> Task requirements: Your answer should be each line of the entries that contains the word "indent", copied in full.

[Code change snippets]
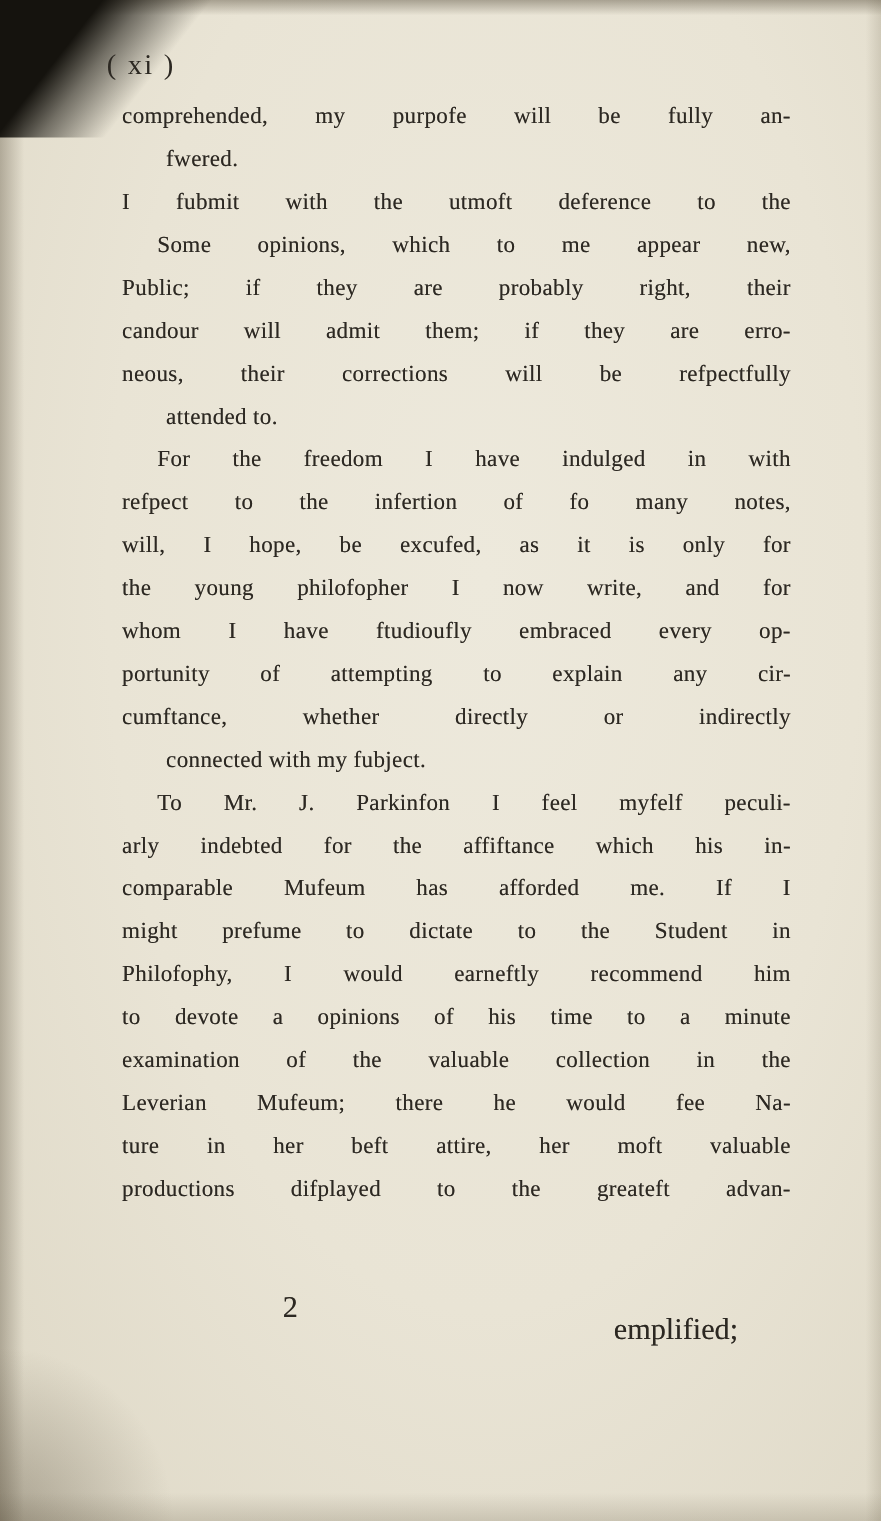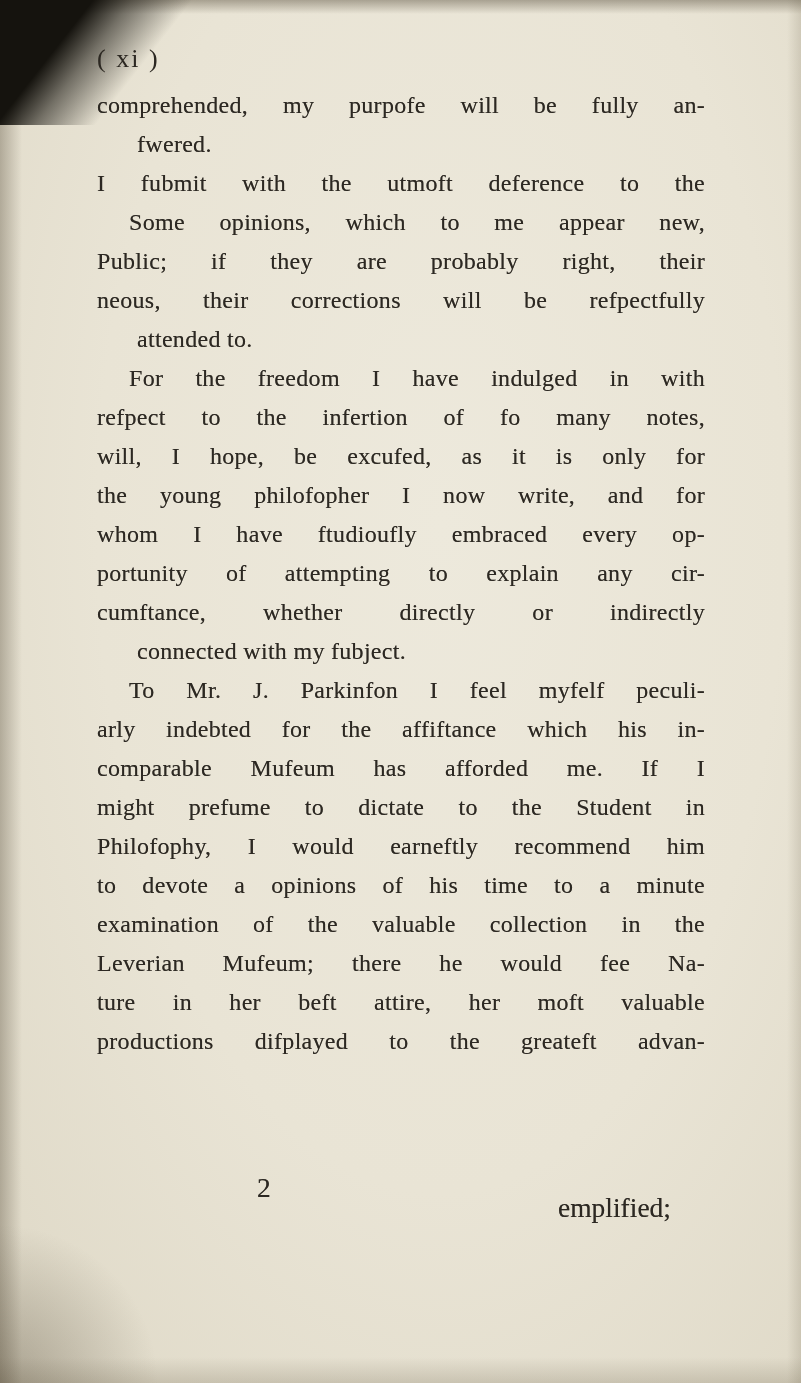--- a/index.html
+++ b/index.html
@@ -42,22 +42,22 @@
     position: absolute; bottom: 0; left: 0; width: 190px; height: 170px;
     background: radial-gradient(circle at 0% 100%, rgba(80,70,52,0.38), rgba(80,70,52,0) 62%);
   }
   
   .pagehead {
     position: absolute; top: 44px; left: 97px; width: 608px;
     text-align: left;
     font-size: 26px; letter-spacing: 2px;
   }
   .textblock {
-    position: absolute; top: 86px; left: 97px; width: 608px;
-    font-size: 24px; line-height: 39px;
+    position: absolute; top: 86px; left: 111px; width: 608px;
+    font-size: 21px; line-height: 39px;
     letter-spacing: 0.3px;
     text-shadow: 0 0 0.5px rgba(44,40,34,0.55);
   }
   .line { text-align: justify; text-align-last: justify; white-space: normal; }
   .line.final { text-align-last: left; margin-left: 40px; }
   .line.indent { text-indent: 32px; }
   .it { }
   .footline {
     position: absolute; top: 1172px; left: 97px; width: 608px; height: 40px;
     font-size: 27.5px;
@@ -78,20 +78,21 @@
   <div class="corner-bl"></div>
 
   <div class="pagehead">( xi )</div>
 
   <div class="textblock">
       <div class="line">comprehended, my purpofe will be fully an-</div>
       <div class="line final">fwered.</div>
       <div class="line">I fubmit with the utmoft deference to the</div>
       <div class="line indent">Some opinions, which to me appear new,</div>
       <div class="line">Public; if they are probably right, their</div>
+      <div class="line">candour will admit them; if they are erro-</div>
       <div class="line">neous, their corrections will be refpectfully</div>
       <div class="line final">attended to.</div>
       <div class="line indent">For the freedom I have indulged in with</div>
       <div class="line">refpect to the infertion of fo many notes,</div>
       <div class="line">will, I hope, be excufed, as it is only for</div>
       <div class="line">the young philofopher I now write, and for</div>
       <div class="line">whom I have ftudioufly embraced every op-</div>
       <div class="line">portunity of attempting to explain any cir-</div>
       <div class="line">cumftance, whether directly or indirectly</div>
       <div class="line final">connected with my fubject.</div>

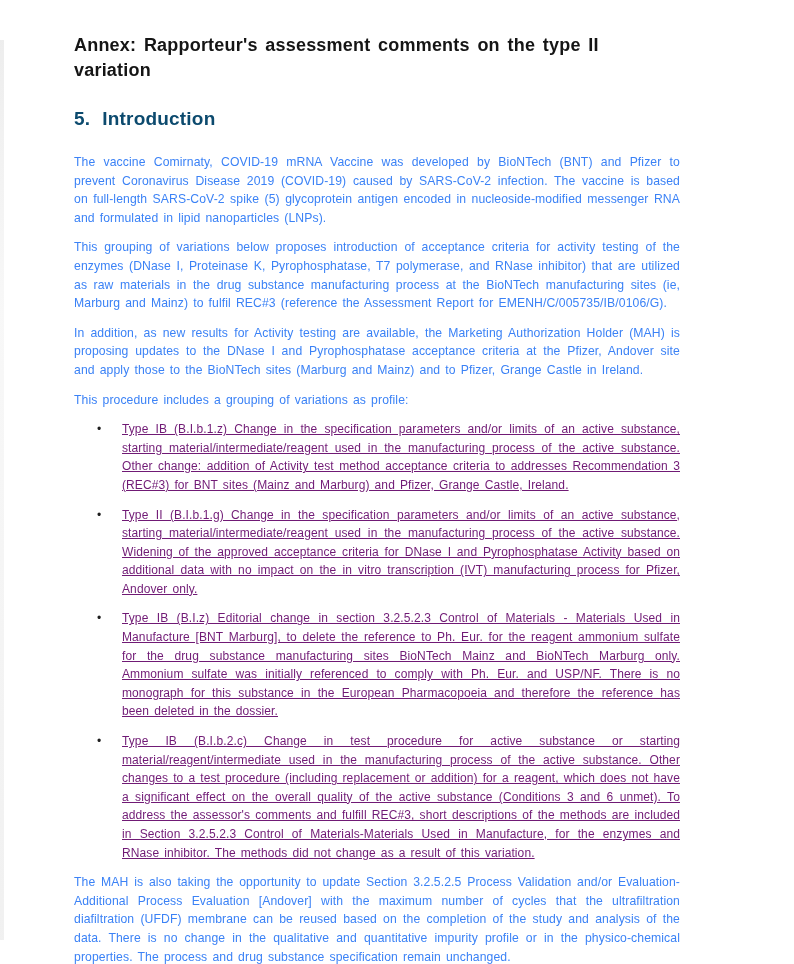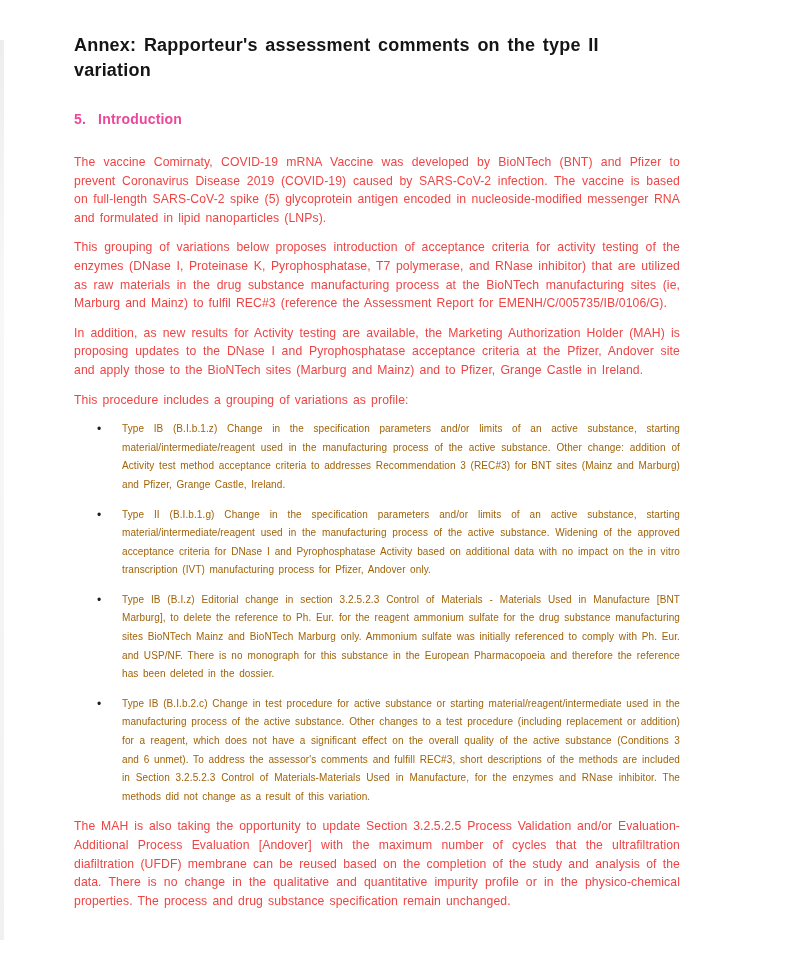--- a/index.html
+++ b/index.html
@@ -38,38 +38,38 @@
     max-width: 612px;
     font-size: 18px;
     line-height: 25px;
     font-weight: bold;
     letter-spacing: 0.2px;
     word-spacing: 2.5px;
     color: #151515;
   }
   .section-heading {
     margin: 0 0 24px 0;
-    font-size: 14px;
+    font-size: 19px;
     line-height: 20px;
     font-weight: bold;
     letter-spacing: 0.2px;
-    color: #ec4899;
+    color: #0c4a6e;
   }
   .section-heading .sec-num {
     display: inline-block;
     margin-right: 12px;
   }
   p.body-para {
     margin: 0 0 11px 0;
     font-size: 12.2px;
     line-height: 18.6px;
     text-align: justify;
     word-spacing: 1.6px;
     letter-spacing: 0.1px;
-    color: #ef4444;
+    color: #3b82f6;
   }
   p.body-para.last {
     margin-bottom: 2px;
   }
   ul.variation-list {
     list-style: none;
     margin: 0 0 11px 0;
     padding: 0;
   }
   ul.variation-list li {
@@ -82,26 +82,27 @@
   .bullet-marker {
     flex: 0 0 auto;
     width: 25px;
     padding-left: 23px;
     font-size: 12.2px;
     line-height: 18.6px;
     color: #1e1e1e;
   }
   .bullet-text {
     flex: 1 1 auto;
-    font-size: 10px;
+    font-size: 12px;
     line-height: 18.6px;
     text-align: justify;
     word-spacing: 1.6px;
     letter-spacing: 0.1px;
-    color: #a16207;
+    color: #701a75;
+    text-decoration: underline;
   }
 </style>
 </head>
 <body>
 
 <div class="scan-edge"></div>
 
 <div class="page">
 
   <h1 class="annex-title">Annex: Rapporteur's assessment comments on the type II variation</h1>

> The completed task:
   .line.indent { text-indent: 32px; }
       <div class="line indent">Some opinions, which to me appear new,</div>
       <div class="line indent">For the freedom I have indulged in with</div>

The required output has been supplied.